Dáil debates

Tuesday, 8 November 2011

 

Accident and Emergency Services

2:00 pm

Photo of James ReillyJames Reilly (Dublin North, Fine Gael)

I propose to take Questions Nos. 45, 46, 59, 71 and 85 together.

I have said clearly on many occasions that the situation in our hospital emergency departments, where people must wait for unacceptably long periods on trolleys, will not be allowed to continue. For this reason, as I have already outlined to the House, one of my first actions as Minister for Health was to set about establishing the special delivery unit.

The problems in our emergency departments are complex and did not arise overnight. The issues vary from hospital to hospital and some of the solutions will depend on local factors. Delayed discharge, for example, is an issue in some parts of the country but not in others. A common factor is the need for reliable real time information, agreed standards for safe care and relentless performance management against those standards.

Following considerable analysis of the problems in individual hospitals, I recently approved an initiative whereby funding will be made available to ease pressures in certain emergency departments. The supports being funded are dependent on certain conditions and the money will be released based on specific performance. The supports may involve providing funding for smaller hospitals in the group to ease pressures on the major centre. As I have frequently said, I want to ensure that as many services as possible can be provided safely in smaller local hospitals.

In the case of Our Lady Of Lourdes hospital, Drogheda, the hospital has requested a range of supports and the special delivery unit has agreed to a set of proposals which will cost more than €700,000 between now and the end of this year. More than €300,000 is being made available to Galway University Hospital. The special delivery unit has indicated to me that considerable improvements can be made at Limerick hospital within existing budgets and I have requested the HSE to implement these changes. These include some reallocation of existing staffing resources, a better bed management system and the shifting of day case capacity to other hospitals in the group. The issue of further support for Limerick is under consideration by the special delivery unit.

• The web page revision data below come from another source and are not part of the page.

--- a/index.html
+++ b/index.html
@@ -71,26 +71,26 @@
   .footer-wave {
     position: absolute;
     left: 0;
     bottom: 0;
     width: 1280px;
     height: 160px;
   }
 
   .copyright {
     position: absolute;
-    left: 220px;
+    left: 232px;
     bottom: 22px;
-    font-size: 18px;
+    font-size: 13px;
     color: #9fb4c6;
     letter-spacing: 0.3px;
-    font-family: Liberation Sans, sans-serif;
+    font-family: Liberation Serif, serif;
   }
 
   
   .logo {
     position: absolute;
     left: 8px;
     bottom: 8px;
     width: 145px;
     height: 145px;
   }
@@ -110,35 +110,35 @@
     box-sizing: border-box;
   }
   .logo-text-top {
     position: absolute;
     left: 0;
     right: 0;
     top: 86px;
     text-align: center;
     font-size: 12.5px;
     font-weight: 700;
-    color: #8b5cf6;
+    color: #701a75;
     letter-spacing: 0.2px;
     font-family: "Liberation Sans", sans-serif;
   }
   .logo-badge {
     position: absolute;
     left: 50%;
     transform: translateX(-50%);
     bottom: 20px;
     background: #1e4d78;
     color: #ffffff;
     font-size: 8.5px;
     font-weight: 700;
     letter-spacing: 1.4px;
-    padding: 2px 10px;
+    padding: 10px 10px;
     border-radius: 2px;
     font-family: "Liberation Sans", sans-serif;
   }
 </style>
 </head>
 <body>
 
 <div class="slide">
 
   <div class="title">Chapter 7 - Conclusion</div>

The HSE has indicated that the impact of the emergency department changes introduced at Roscommon County Hospital in July 2011 has been marginal. The figures for the three month period to the end of October indicate an increase of 127 patients at Galway during this period, which is equivalent to ten additional patients per week or less than two per day.

Peaks and troughs are a feature of attendances at emergency departments. The special delivery unit is working with hospitals to use the data on attendance patterns to plan for the variations which will inevitably occur. At my behest, the unit is driving this approach to radically reduce the overcrowding in our emergency departments which has been tolerated for far too long.